**Work to be completed:** Could you give back every record below exactly, leaving out the pictures?

[Web document revisions]
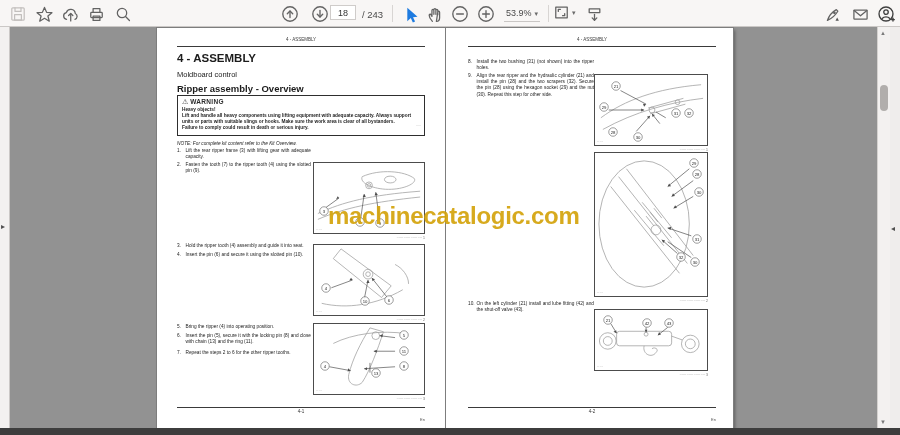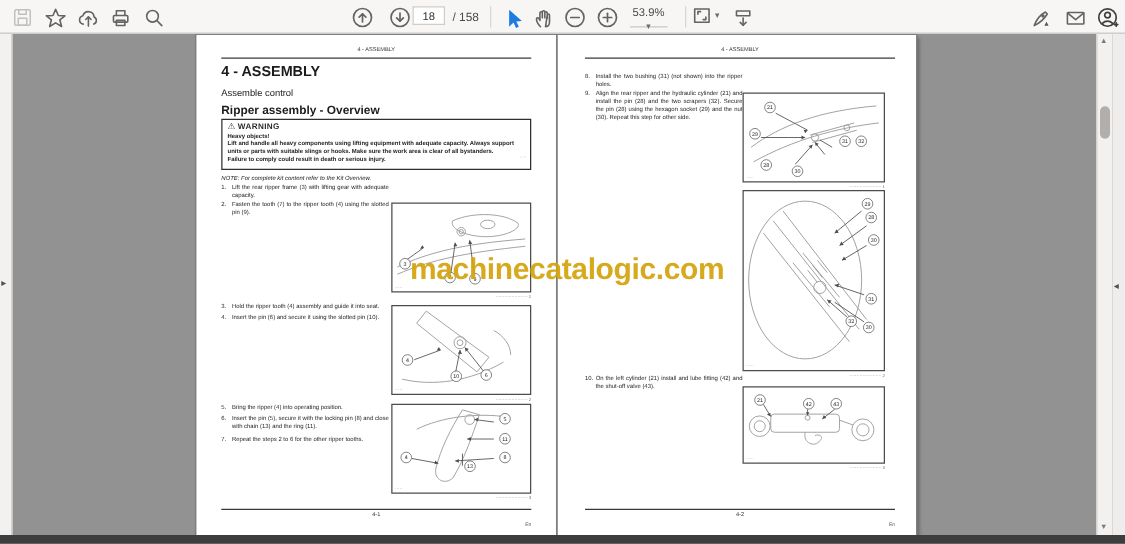--- a/index.html
+++ b/index.html
@@ -8,21 +8,21 @@
 
   
   .toolbar { position:absolute; top:0; left:0; width:900px; height:27px; background:#f8f6f5; border-bottom:1px solid #cbc8c6; z-index:60; }
   .tb { position:absolute; top:4px; width:20px; height:20px; background:none; border:none; display:flex; align-items:center; justify-content:center; color:#5f5f5f; cursor:pointer; }
   .tb svg { display:block; }
   .ic { stroke:#636363; fill:none; stroke-width:1.2; stroke-linecap:round; stroke-linejoin:round; }
   .ic-dis { stroke:#c2bfbd; }
   .divider { position:absolute; top:5px; width:1px; height:17px; background:#d8d5d3; }
   .pageinput { position:absolute; top:5px; left:330px; width:26px; height:15px; border:1px solid #cfccca; background:#fff; font-size:9px; text-align:center; color:#333; font-family:"Liberation Sans",sans-serif; }
   .pagetotal { position:absolute; top:9px; left:362px; font-size:9.5px; color:#4a4a4a; }
-  .zoomwrap { position:absolute; top:5px; left:504px; height:17px; display:flex; align-items:center; gap:3px; border-bottom:1px solid #c9c6c4; padding:0 2px; background:none; border-top:none; border-left:none; border-right:none; cursor:pointer;flex-direction:column; }
+  .zoomwrap { position:absolute; top:5px; left:504px; height:17px; display:flex; align-items:center; gap:3px; border-bottom:1px solid #c9c6c4; padding:0 2px; background:none; border-top:none; border-left:none; border-right:none; cursor:pointer; }
   .zoomval { font-size:9px; color:#4a4a4a; }
   .caret { font-size:7px; color:#6b6b6b; line-height:1; }
   .fitwrap { position:absolute; top:4px; left:553px; display:flex; align-items:center; gap:2px; background:none; border:none; cursor:pointer; }
 
   
   .left-rail { position:absolute; top:27px; left:0; width:10px; bottom:7px; background:#f3f1f0; border-right:1px solid #cbc8c6; z-index:50; cursor:pointer; }
   .railchev { position:absolute; left:1px; top:195px; font-size:8px; color:#4f4f4f; }
   .vscroll { position:absolute; top:27px; left:877px; width:13px; bottom:7px; background:#f3f1f0; border-left:1px solid #d4d1cf; z-index:50; }
   .sarrow { position:absolute; left:2px; font-size:6px; color:#7a7a7a; }
   .sarrow.up { top:3px; }
@@ -139,21 +139,21 @@
   <button class="tb" style="left:310px">
     <svg width="18" height="18" viewBox="0 0 16 16">
         <g class="ic">
           <circle cx="8" cy="8" r="6.4"></circle>
           <line x1="8" y1="4.8" x2="8" y2="10.6"></line>
           <polyline points="5.6,8.2 8,10.6 10.4,8.2"></polyline>
         </g>
       </svg>
   </button>
   <input class="pageinput" value="18" style="">
-  <span class="pagetotal">/ 158</span>
+  <span class="pagetotal">/ 243</span>
 
   <div class="divider" style="left:392px"></div>
 
   <button class="tb" style="left:400px">
     <svg width="17" height="17" viewBox="0 0 16 16">
         <path d="M5,1.6 L5,14.4 L8.3,11.3 L10.2,15.5 L12.3,14.5 L10.4,10.5 L14.6,10.2 Z" fill="#1e7be0" stroke="none"></path>
       </svg>
   </button>
   <button class="tb" style="left:424px">
     <svg width="17" height="17" viewBox="0 0 16 16">
@@ -242,21 +242,21 @@
 </div>
 <div class="right-rail">
   <span class="railchev">◂</span>
 </div>
 <div class="bottom-bar"></div>
 
 <div class="page pl">
   <div class="runhead scaled">4 - ASSEMBLY</div>
   <div class="rule top"></div>
   <h1 class="chap">4 - ASSEMBLY</h1>
-  <div class="subt">Assemble control</div>
+  <div class="subt">Moldboard control</div>
   <h2 class="sect">Ripper assembly - Overview</h2>
 
   <div class="warnbox">
     <div class="whead">
       <span class="wsym">⚠</span>
       <span class="wlabel">WARNING</span>
     </div>
     <div class="wscale">
       <div class="wheading">Heavy objects!</div>
       <div class="wbody">Lift and handle all heavy components using lifting equipment with adequate capacity. Always support units or parts with suitable slings or hooks. Make sure the work area is clear of all bystanders.</div>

**Answer box:**
--- a/index.html
+++ b/index.html
@@ -8,21 +8,21 @@
 
   
   .toolbar { position:absolute; top:0; left:0; width:900px; height:27px; background:#f8f6f5; border-bottom:1px solid #cbc8c6; z-index:60; }
   .tb { position:absolute; top:4px; width:20px; height:20px; background:none; border:none; display:flex; align-items:center; justify-content:center; color:#5f5f5f; cursor:pointer; }
   .tb svg { display:block; }
   .ic { stroke:#636363; fill:none; stroke-width:1.2; stroke-linecap:round; stroke-linejoin:round; }
   .ic-dis { stroke:#c2bfbd; }
   .divider { position:absolute; top:5px; width:1px; height:17px; background:#d8d5d3; }
   .pageinput { position:absolute; top:5px; left:330px; width:26px; height:15px; border:1px solid #cfccca; background:#fff; font-size:9px; text-align:center; color:#333; font-family:"Liberation Sans",sans-serif; }
   .pagetotal { position:absolute; top:9px; left:362px; font-size:9.5px; color:#4a4a4a; }
-  .zoomwrap { position:absolute; top:5px; left:504px; height:17px; display:flex; align-items:center; gap:3px; border-bottom:1px solid #c9c6c4; padding:0 2px; background:none; border-top:none; border-left:none; border-right:none; cursor:pointer;flex-direction:column; }
+  .zoomwrap { position:absolute; top:5px; left:504px; height:17px; display:flex; align-items:center; gap:3px; border-bottom:1px solid #c9c6c4; padding:0 2px; background:none; border-top:none; border-left:none; border-right:none; cursor:pointer; }
   .zoomval { font-size:9px; color:#4a4a4a; }
   .caret { font-size:7px; color:#6b6b6b; line-height:1; }
   .fitwrap { position:absolute; top:4px; left:553px; display:flex; align-items:center; gap:2px; background:none; border:none; cursor:pointer; }
 
   
   .left-rail { position:absolute; top:27px; left:0; width:10px; bottom:7px; background:#f3f1f0; border-right:1px solid #cbc8c6; z-index:50; cursor:pointer; }
   .railchev { position:absolute; left:1px; top:195px; font-size:8px; color:#4f4f4f; }
   .vscroll { position:absolute; top:27px; left:877px; width:13px; bottom:7px; background:#f3f1f0; border-left:1px solid #d4d1cf; z-index:50; }
   .sarrow { position:absolute; left:2px; font-size:6px; color:#7a7a7a; }
   .sarrow.up { top:3px; }
@@ -139,21 +139,21 @@
   <button class="tb" style="left:310px">
     <svg width="18" height="18" viewBox="0 0 16 16">
         <g class="ic">
           <circle cx="8" cy="8" r="6.4"></circle>
           <line x1="8" y1="4.8" x2="8" y2="10.6"></line>
           <polyline points="5.6,8.2 8,10.6 10.4,8.2"></polyline>
         </g>
       </svg>
   </button>
   <input class="pageinput" value="18" style="">
-  <span class="pagetotal">/ 158</span>
+  <span class="pagetotal">/ 243</span>
 
   <div class="divider" style="left:392px"></div>
 
   <button class="tb" style="left:400px">
     <svg width="17" height="17" viewBox="0 0 16 16">
         <path d="M5,1.6 L5,14.4 L8.3,11.3 L10.2,15.5 L12.3,14.5 L10.4,10.5 L14.6,10.2 Z" fill="#1e7be0" stroke="none"></path>
       </svg>
   </button>
   <button class="tb" style="left:424px">
     <svg width="17" height="17" viewBox="0 0 16 16">
@@ -242,21 +242,21 @@
 </div>
 <div class="right-rail">
   <span class="railchev">◂</span>
 </div>
 <div class="bottom-bar"></div>
 
 <div class="page pl">
   <div class="runhead scaled">4 - ASSEMBLY</div>
   <div class="rule top"></div>
   <h1 class="chap">4 - ASSEMBLY</h1>
-  <div class="subt">Assemble control</div>
+  <div class="subt">Moldboard control</div>
   <h2 class="sect">Ripper assembly - Overview</h2>
 
   <div class="warnbox">
     <div class="whead">
       <span class="wsym">⚠</span>
       <span class="wlabel">WARNING</span>
     </div>
     <div class="wscale">
       <div class="wheading">Heavy objects!</div>
       <div class="wbody">Lift and handle all heavy components using lifting equipment with adequate capacity. Always support units or parts with suitable slings or hooks. Make sure the work area is clear of all bystanders.</div>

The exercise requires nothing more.